Within the Events > Alerts tab, when selecting a specific alert, locate the three vertical dots on the right. There is submenu item Download PCAP which presents the opportunity to retrieve a packet capture (PCAP) file encompassing the unprocessed network traffic that is linked to the alert. This feature empowers analysts to conduct an investigation into the origins and outcomes of the identified anomalous behavior. The PCAP file further serves as a resource for forensic analysis.
Integrating with SIEM
Forescout eyeInspect specializes in incident response by alerting for events and potential threats. Its sister software, eyeSight, seamlessly integrates with external products like ServiceNow, streamlining incident response workflows. eyeInspect can automatically take action to resolve incidents by connecting to eyeSight. Additionally, it can integrate with SIEM solutions using the syslog protocol, enhancing security threat detection, analysis, and response for organizations. Forescout can forward alerts, network logs, active scans, and Command Center's health status to the SIEM.
Forescout's integrations strengthen its ecosystem's security posture and incident response abilities, providing a more complete approach to security management.
Detect and read OT process values in a unified architecture
eyeInspect was validated along with ABB ZEE600 following the architecture that is displayed in the Validated architecture for secure communication in a substation and Control Center figure.
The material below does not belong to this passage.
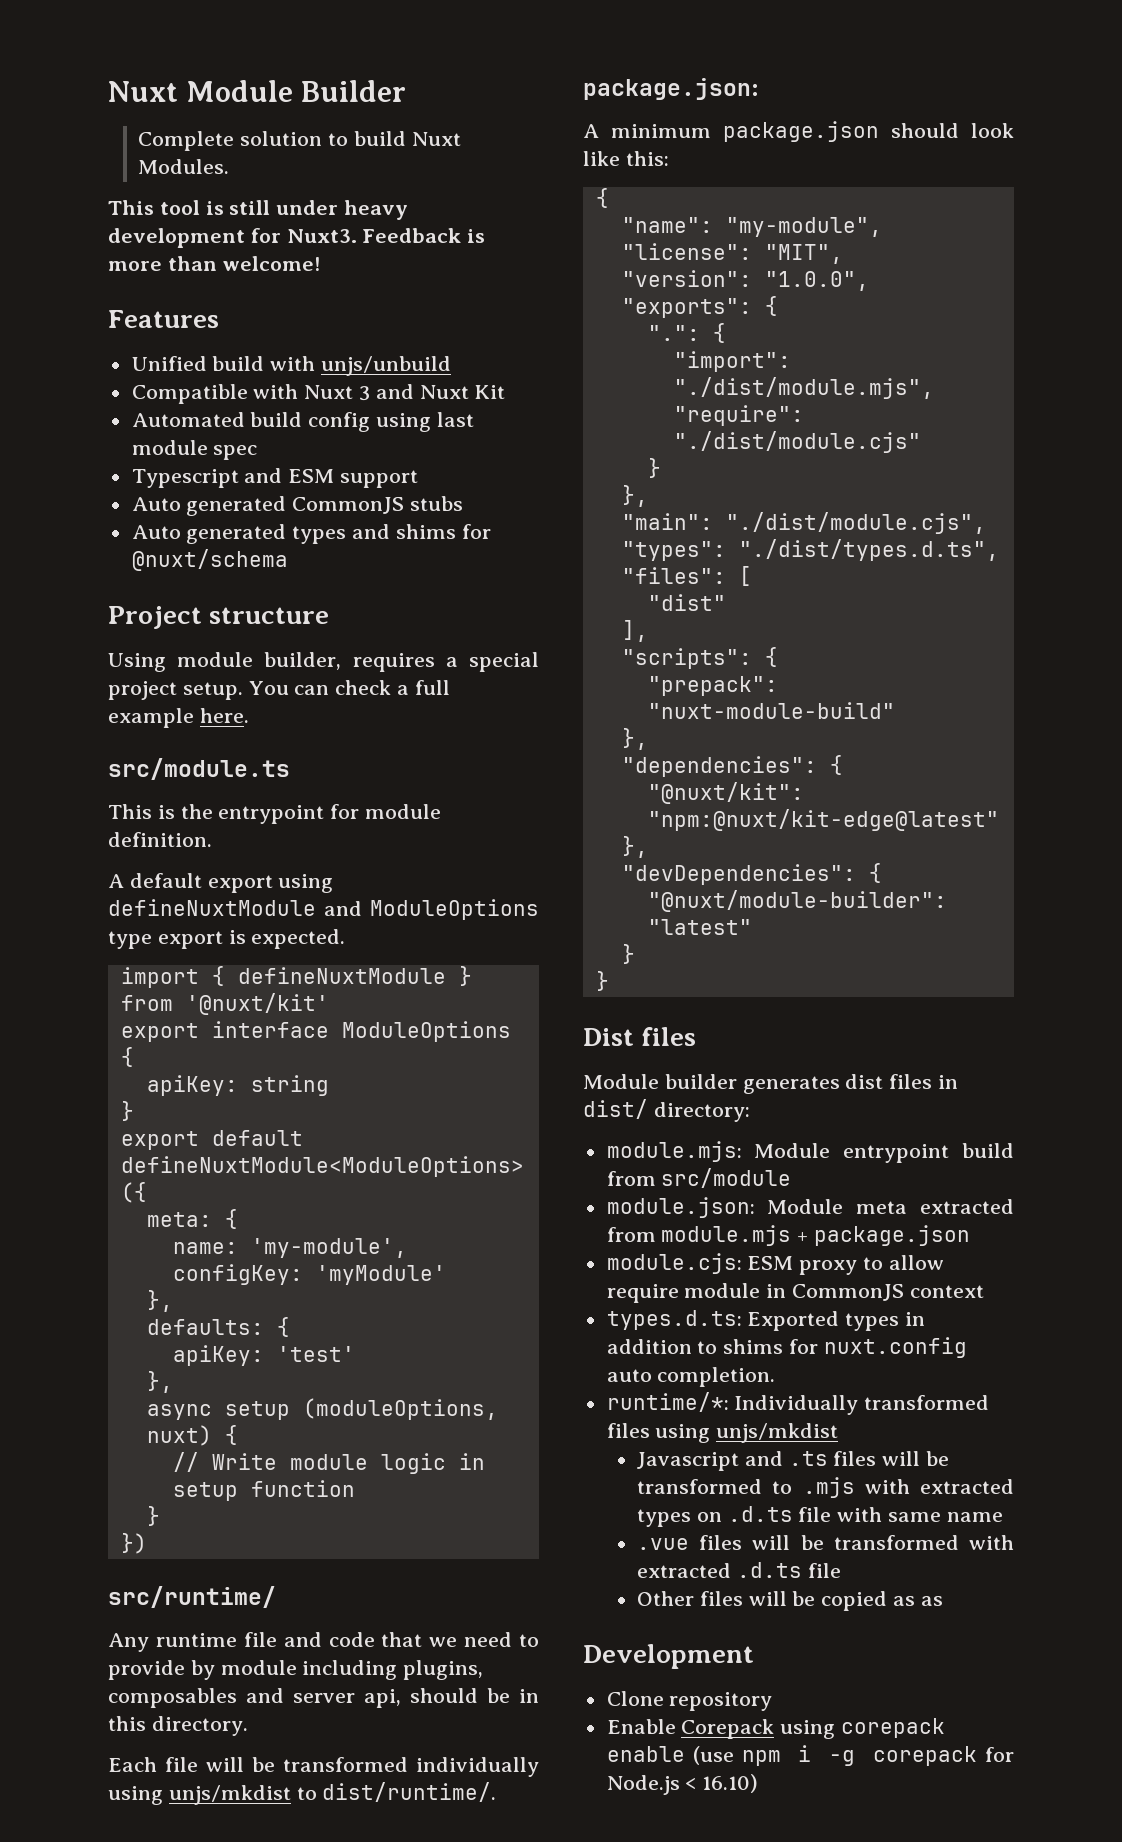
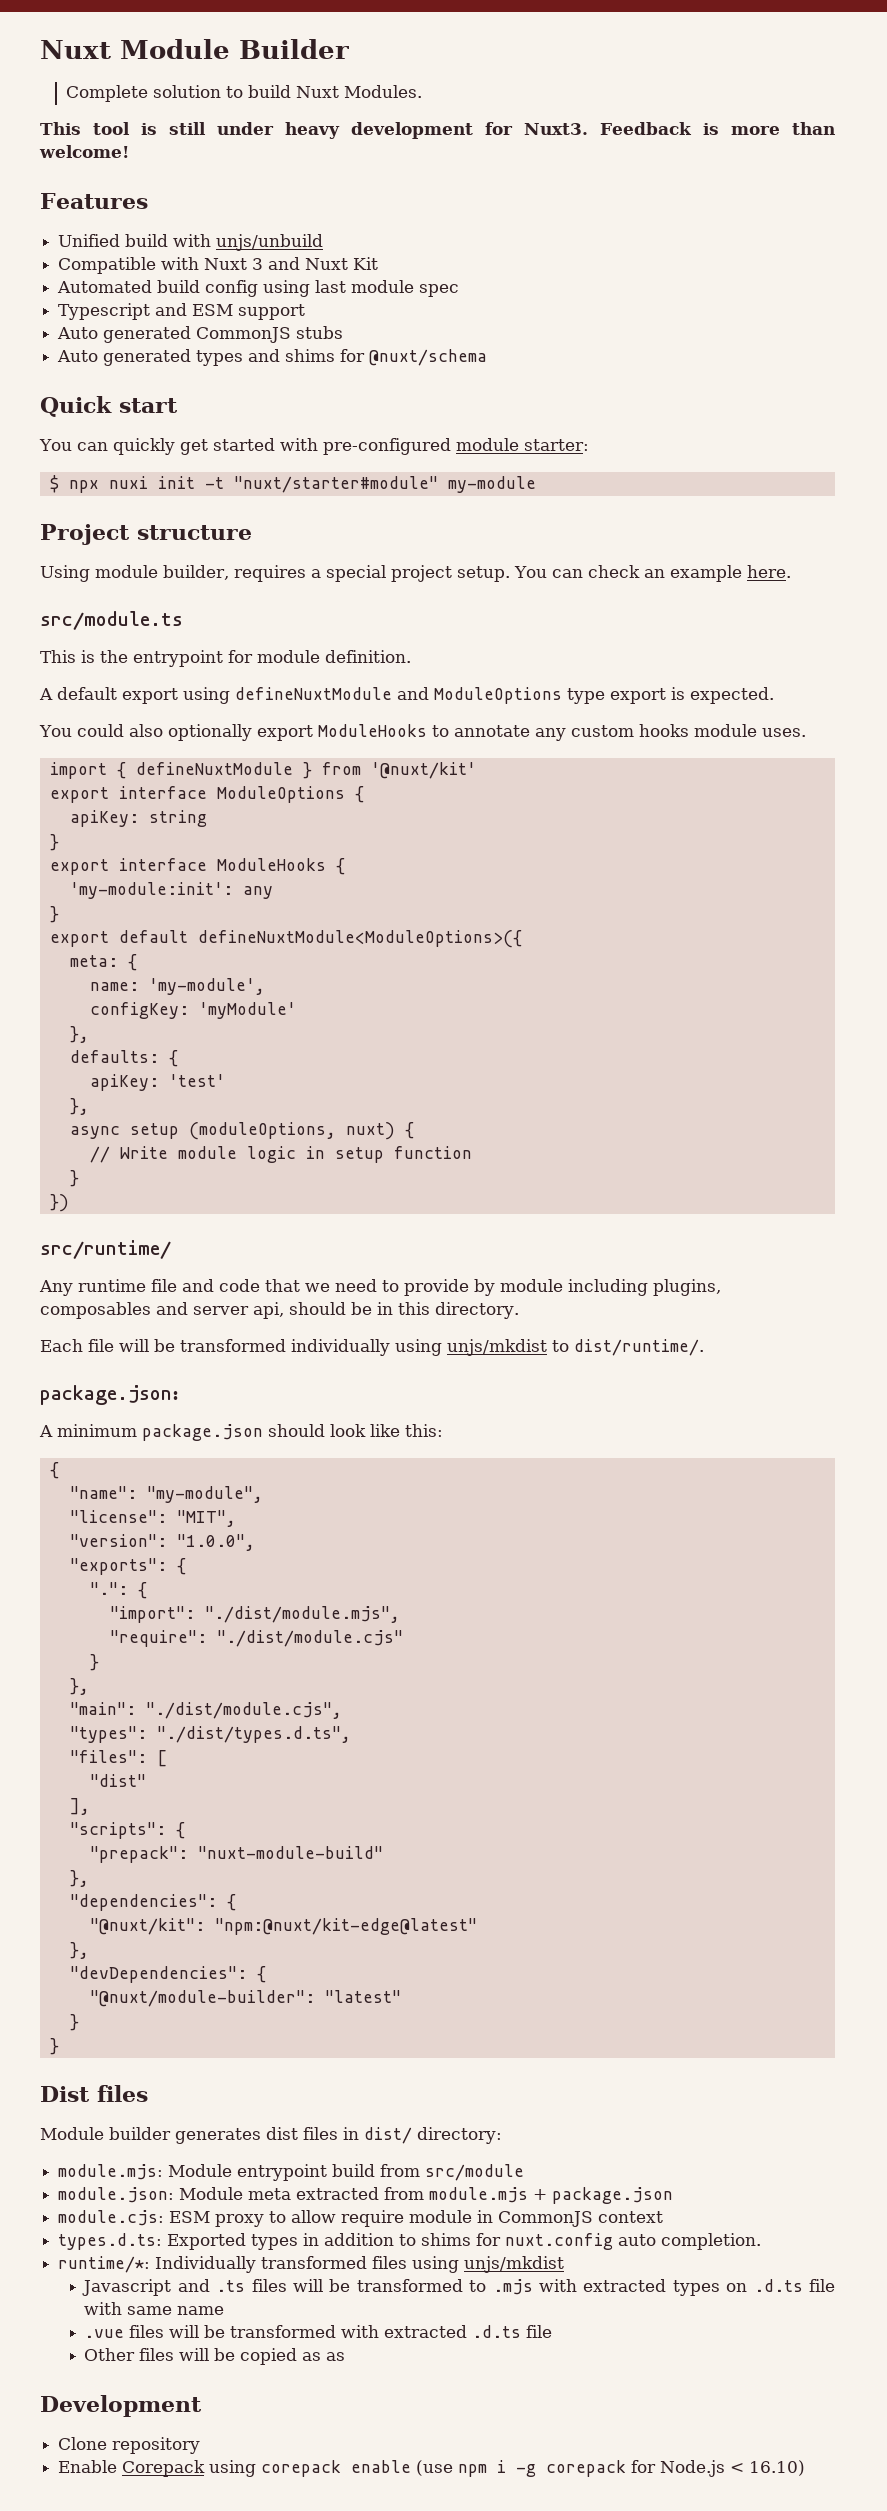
(288, 560) none -> [40,396,178,417] [39,438,589,455] [49,475,536,493] // Quick start // You can quickly get started with pre-configured module starter: // $ npx nuxi init -t "nuxt/starter#module" my-module
[397,680,450,695] a full -> [643,569,665,578] an
(346, 939) none -> [39,724,806,741] // You could also optionally export ModuleHooks to annotate any custom hooks module uses.
(134, 1111) none -> [49,858,345,875] [69,882,273,899] [49,906,59,923] // export interface ModuleHooks { // 'my-module:init': any // }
Utilizing a few of the more common substation protocols, the integration of Forescout eyeInspect provided valuable insights into assets engaged in protocol-based communication. Upon asset detection, eyeInspect conducted a risk assessment and established its logical architectural position. The following figures show a few of the protocols that were used and eyeInspect's discovery and representation of them.
eyeInspect's passive sensor has a feature similar to the Local Area Network Connection Profiler (LAN CP) feature, Deep Packet Behavior Inspection (DPBI) to learn the normal range of protocol behavior/values per asset. After the protocol behavior had been observed and recorded, the DPBI monitor was set to detect mode, promptly alerting on any values outside the range of values learned from the device output.
Unforeseen variations such as voltage fluctuations can disrupt operational continuity within substations. Detecting when values deviate from the anticipated range proves invaluable in the forensic analysis of trends. In the event of such incidents, eyeInspect promptly alerts and designates the numerical anomalies as Anomalies, aiding in timely response and resolution.